Parintins ignora poder da mídia espontânea criada por artistas de bois [Por Wilson Nogueira]
Wilson Nogueira*
Mais uma vez, o trabalho dos artistas do boi-bumbá de Parintins (AM) é destacado pela mídia, desde os blogs às transmissões de Rede Globo, nos desfiles das escolas de samba de São Paulo e Rio de Janeiro.
Depois das duas capitais, Parintins é a cidade mais citada nas transmissões da Globo, que detém o direito de imagens dos desfiles para o Brasil e para mais de 150 países por meio da Globo Internacional.
Trata-se da mais abrangente, longa e ininterrupta exposição de imagens e informações sobre uma festa popular brasileira.
O mais importante nesse contexto é que, juntamente com a cidade, o trabalho dos artistas arrasta para o mundo o espetáculo dos bois-bumbás Garantido e Caprichoso, realizado na última semana de junho de cada ano.
Em razão dessa divulgação Parintins, certamente, é hoje a cidade, depois das capitais, mais conhecida da Amazônia.
E se trata de conhecimento por intermédio de visibilidade positiva, cujo atributo é fator o artístico-cultural.
No mundo da mercantilização das coisas, pode-se dizer que Parintins poliu ao longo dos anos – e graças aos seus artistas – um produto que está na mente da imensa maioria dos brasileiros e de pessoas de outros países.
É intrigante, todavia, que gestores do poder público, os de ontem e os de hoje, ainda não tenham percebido que dirigem uma cidade importante.
Talvez, porque ela se destaque via cultura popular, que agora pode ser chamada de via cultural midiática planetária.
Os gestores parintinenses ainda são sujeitos incapazes de compreender o potencial da sua cidade nas decisões políticas que possam vir a beneficiar seus moradores.
Por isso, dependem da política rasteira para amealhar dinheiro público e privado.
Barateiam status diferenciado que se firmou pela cultura popular e se amplia com a implantação do polo de conhecimento técnico-acadêmico mesorregional.
Estão instaladas uma unidade da Universidade Federal Amazonas (Ufam), uma unidade da Universidade do Estado do Amazonas (UEA) e uma escola do Instituto Federal de Educação, Ciência e Tecnologia do Amazonas (Ifam), e cursos de universidades particulares.
Não são poucos os estudantes e professores do ensino médio e do ensino superior que, igualmente aos artistas de boi-bumbá, têm se destacado pelo desempenho das suas atividades de ensino, pesquisa e extensão.
Parintins não é uma cidade desconhecida.
Ela, por si só, se apresenta ao mundo.
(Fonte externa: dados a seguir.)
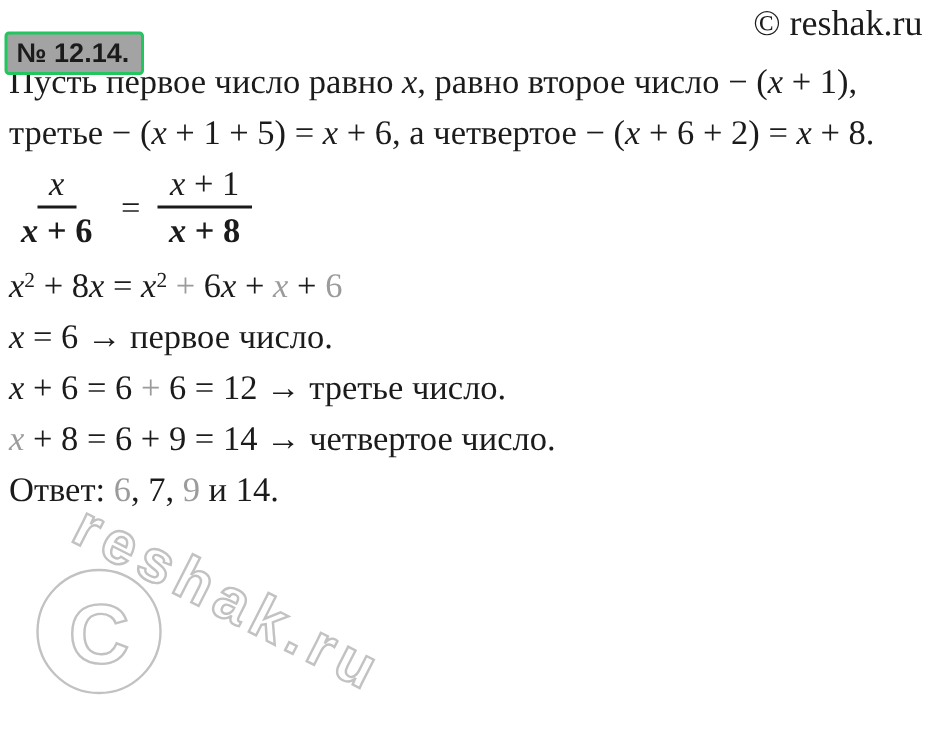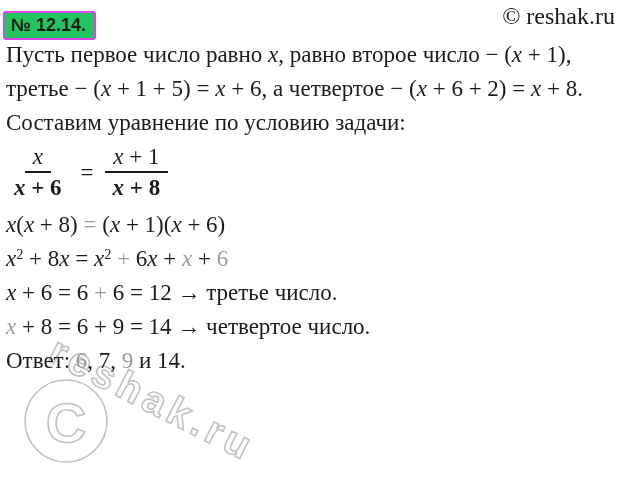"№ 12.14." .problem-box { background: #22c55e -> #a3a3a3; border: 2px solid #d946ef -> 2px solid #22c55e; top: 11px -> 21px }
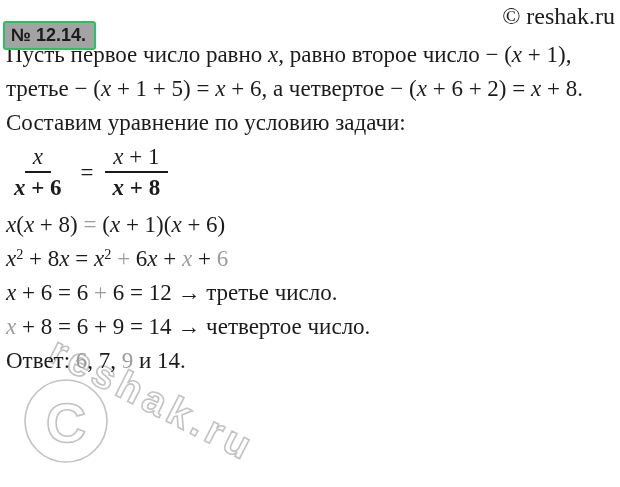"Составим уравнение по условию задачи:" div.line { html: <div><span>Составим уравнение по условию задачи:</span></div> -> none }
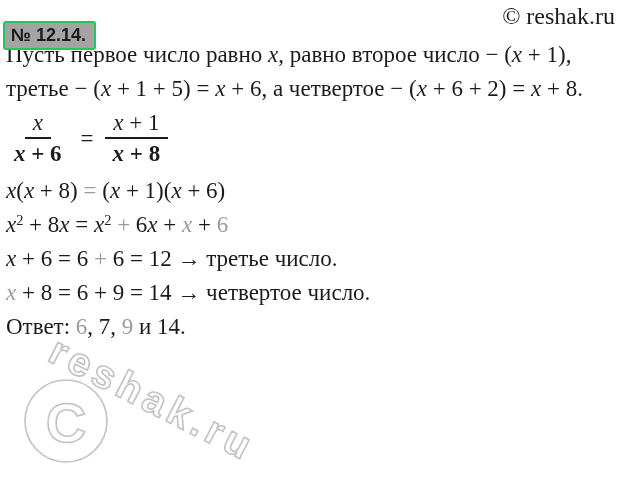"x(x + 8) = (x" div.line { html: <div><span>x</span><span>(</span><span>x</span><span> + 8) </span><span>= </span><span>(</span><span>x</span><span> + 1)(</span><span>x</span><span> + 6)</span></div> -> none }
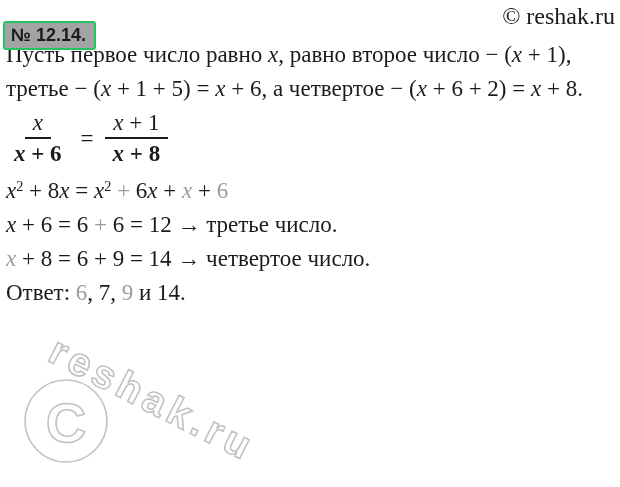"x = 6 → первое" div.line { html: none -> <div><span>x</span><span> = 6 → первое число.</span></div> }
O versador não versa à toa: “Sou Garantido sou vermelho ê / De Parintins pra todo mundo ver […]**”
Suas campanhas midiáticas são feitas por parceiros, inclusive os dos governos, que são recompensados com vínculo de imagem positiva.
Parintins permeia, sem exagero, o imaginário do Brasil e, em alguma medida, do imaginário-mundo.
Isso porque é a cidade brasileira que tem a sua imagem colada na representação da Amazônia, haja vista ter se tornado vitrine das diferentes culturas acolhidas na festa do boi-bumbá.
Não se nega, aqui, as contradições existentes no conteúdo do espetáculo, que ainda vacila entre certo conservadorismo e a arte reflexiva.
É só prestar atenção no enredo das escolas de samba de São Paulo e Rio de Janeiro para entender que os bois-bumbás precisam assumir uma voz explícita de crítica social.
Afinal, no mundo da visibilidade midiática a voz dos bois-bumbás não é menos importante que outras vozes.
Até porque a voz da arte é mais poderosa, mais livre, mais criativa e mais bela.
Quanto aos artistas, penso que devem confiar mais naquilo que sabem fazer, que é a arte, e transformá-la em bem compartilhado coletivamente, para que possam, com legitimidade, influenciar debates e decisões de política cultural principalmente.
Assim, ficariam menos vulneráveis a práticas e gestores míopes, incompetentes ou até mesmo corruptos dos seus dirigentes.
Por fim, entendo que Parintins tem potencial para se apresentar – e se fazer representar – com mais firmeza no cenário político-cultural do estado.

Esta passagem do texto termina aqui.